- _Instructions for the task_: The required output is a single number: how many lines of the material contain the string "Furnish".

****************

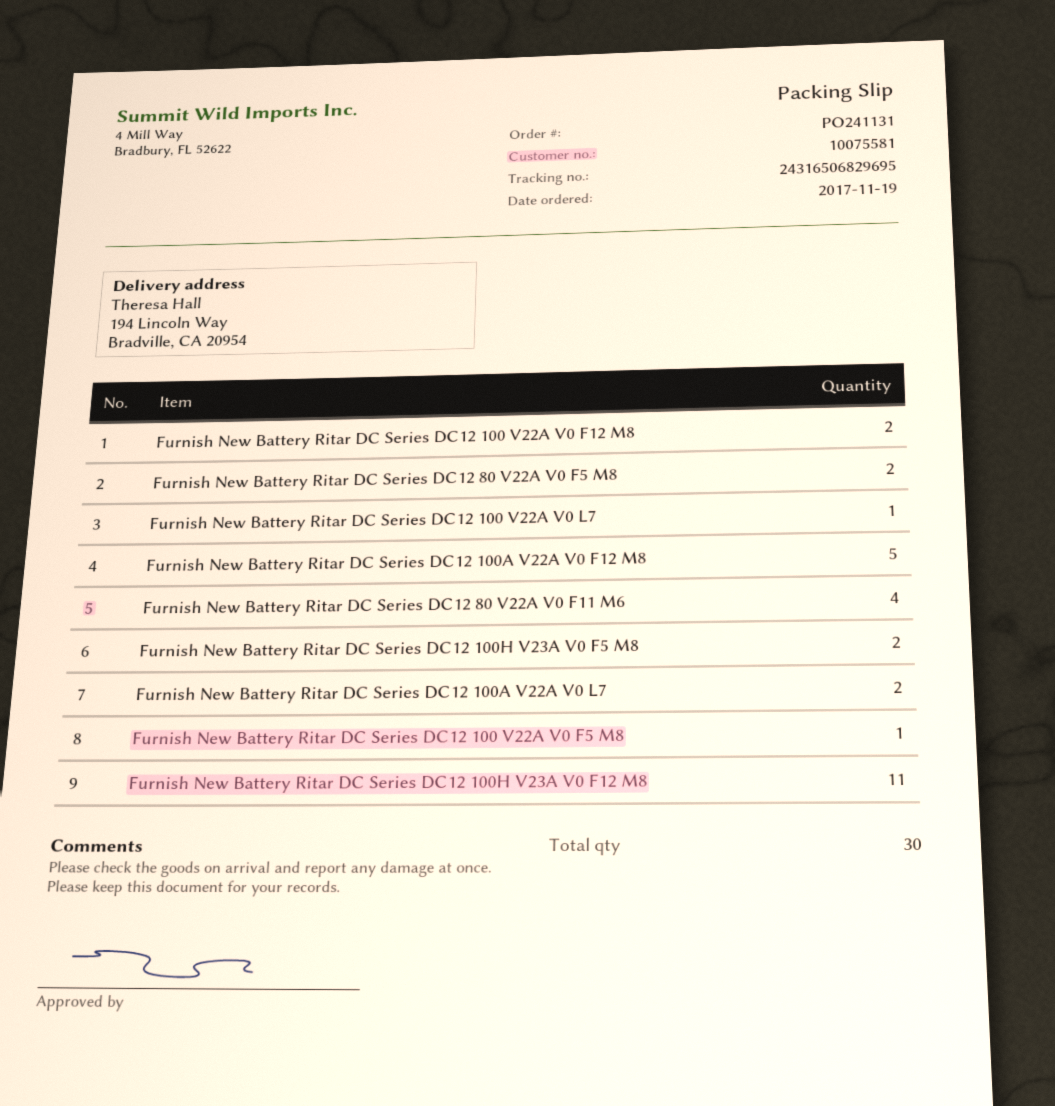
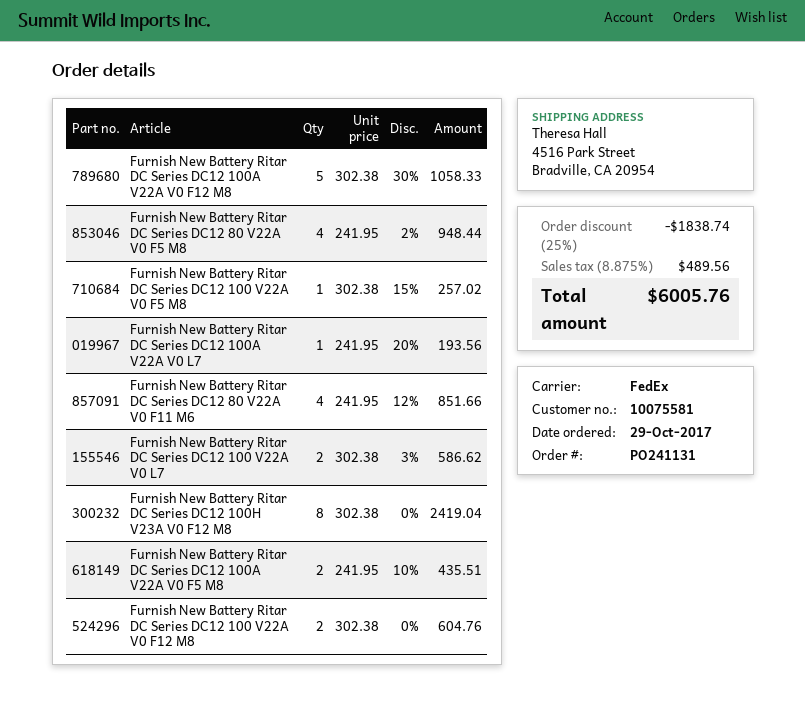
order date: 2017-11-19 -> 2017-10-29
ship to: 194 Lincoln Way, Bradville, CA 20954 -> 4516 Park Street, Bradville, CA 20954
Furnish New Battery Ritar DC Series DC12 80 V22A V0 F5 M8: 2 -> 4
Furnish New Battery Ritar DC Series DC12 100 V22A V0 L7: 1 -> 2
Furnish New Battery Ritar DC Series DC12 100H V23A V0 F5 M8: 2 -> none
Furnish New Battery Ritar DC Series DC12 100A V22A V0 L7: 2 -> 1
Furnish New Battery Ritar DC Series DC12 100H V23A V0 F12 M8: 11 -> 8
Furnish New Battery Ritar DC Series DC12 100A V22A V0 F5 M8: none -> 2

****************

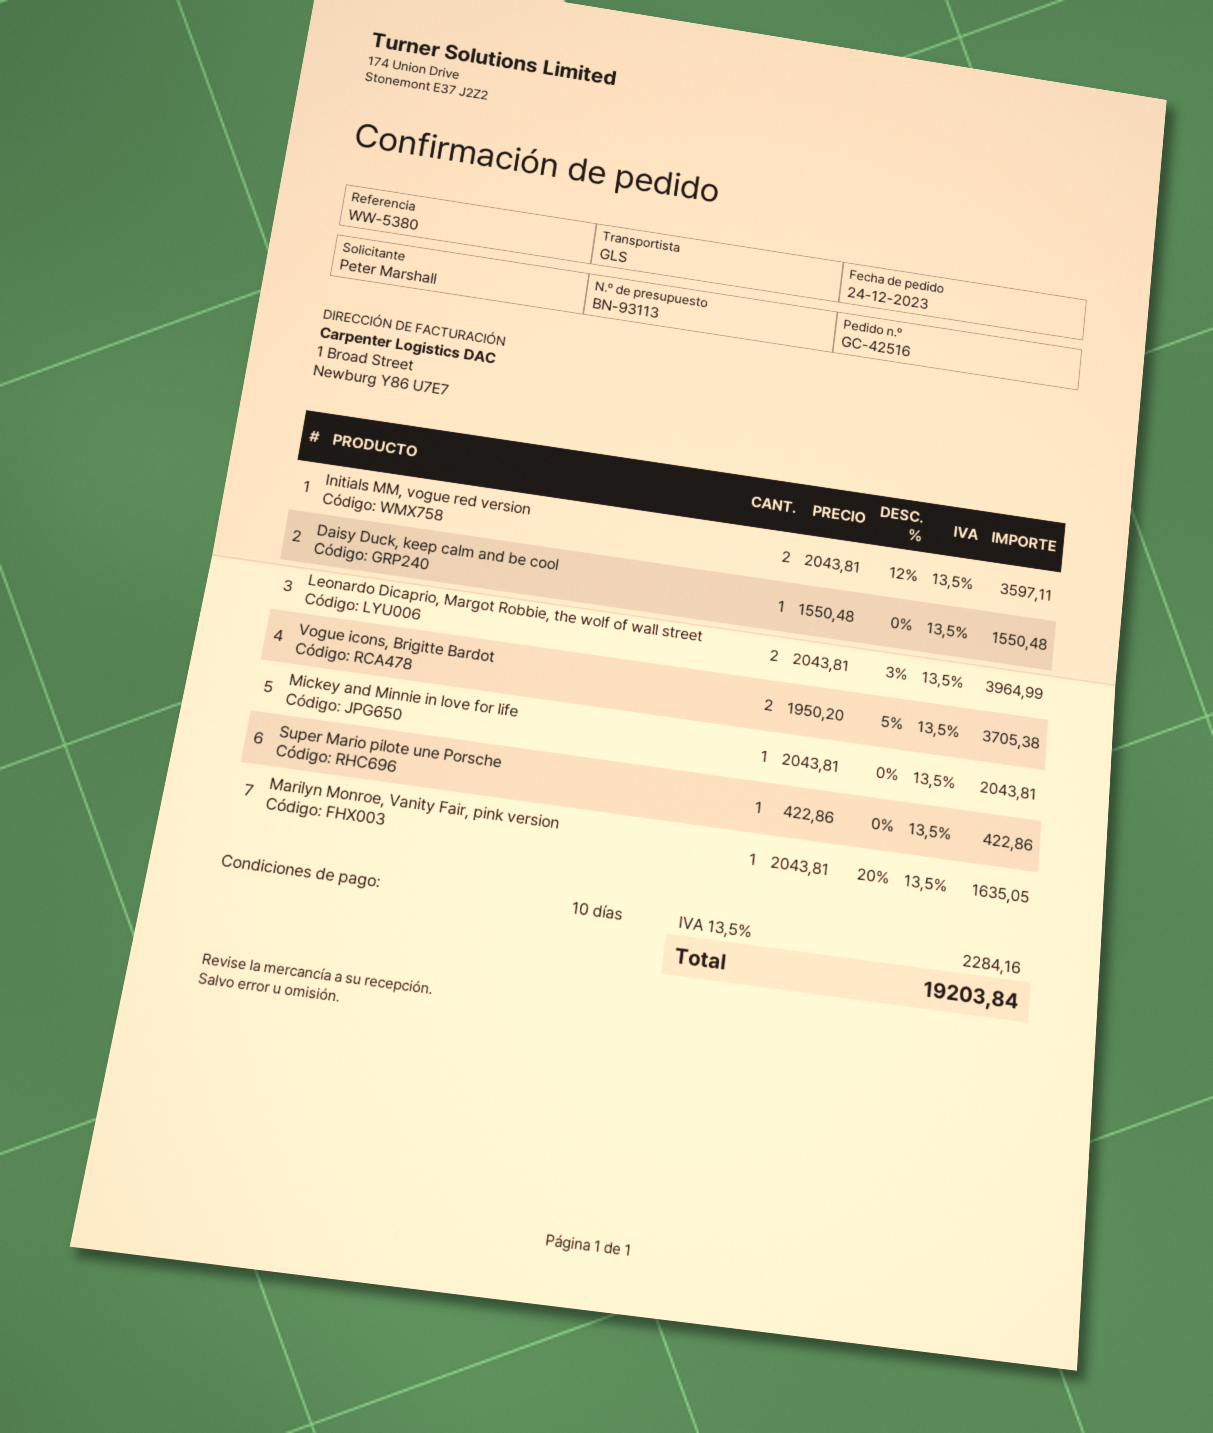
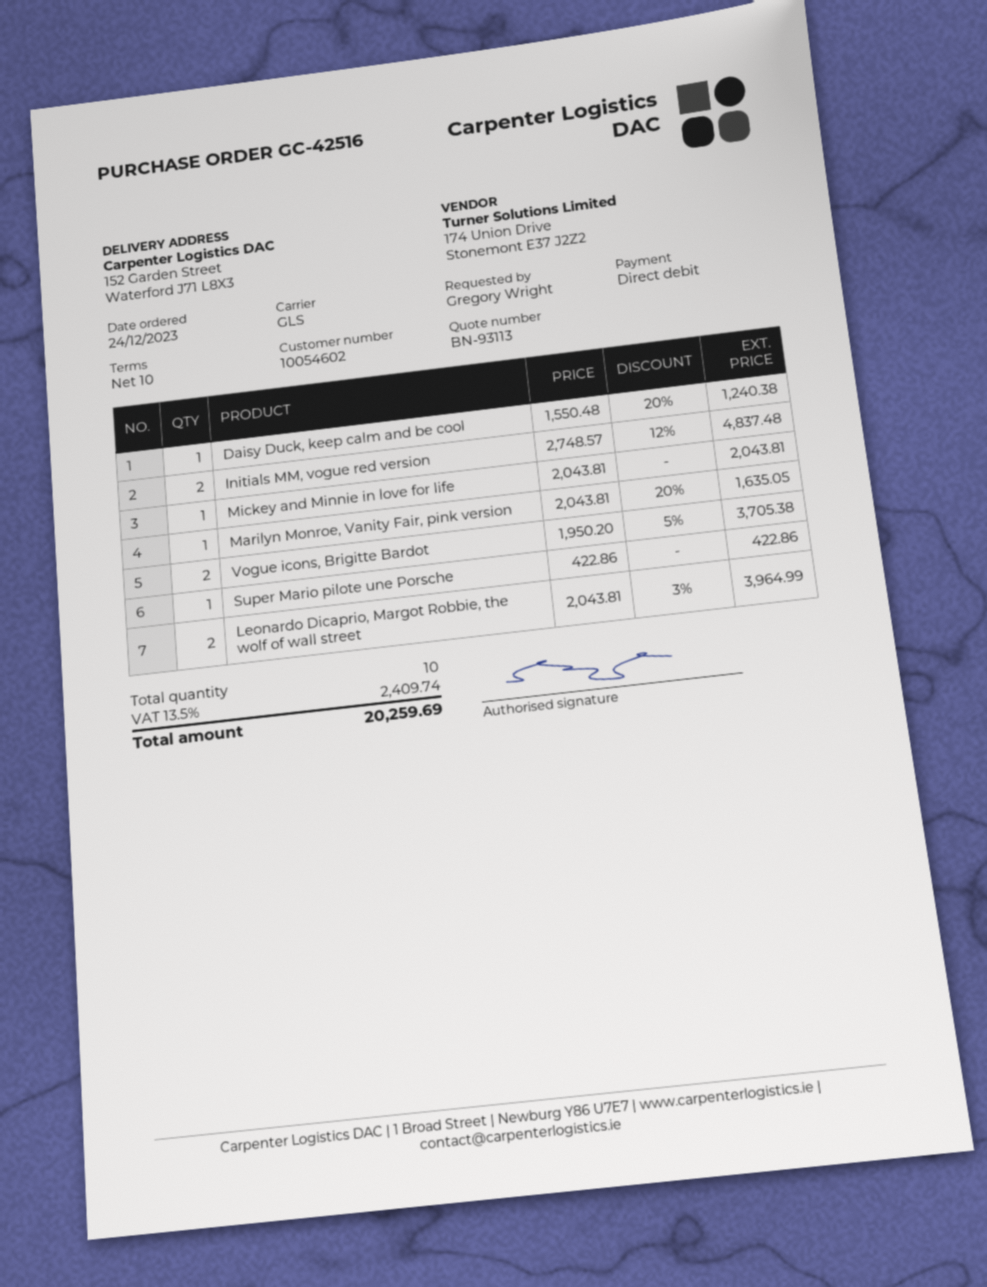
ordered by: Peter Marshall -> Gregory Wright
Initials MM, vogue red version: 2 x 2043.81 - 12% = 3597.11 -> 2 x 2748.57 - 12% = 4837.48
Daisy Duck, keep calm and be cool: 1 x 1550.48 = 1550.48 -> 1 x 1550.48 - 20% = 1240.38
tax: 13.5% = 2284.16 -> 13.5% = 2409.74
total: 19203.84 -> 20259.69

****************

- _Response to the exercise_: 6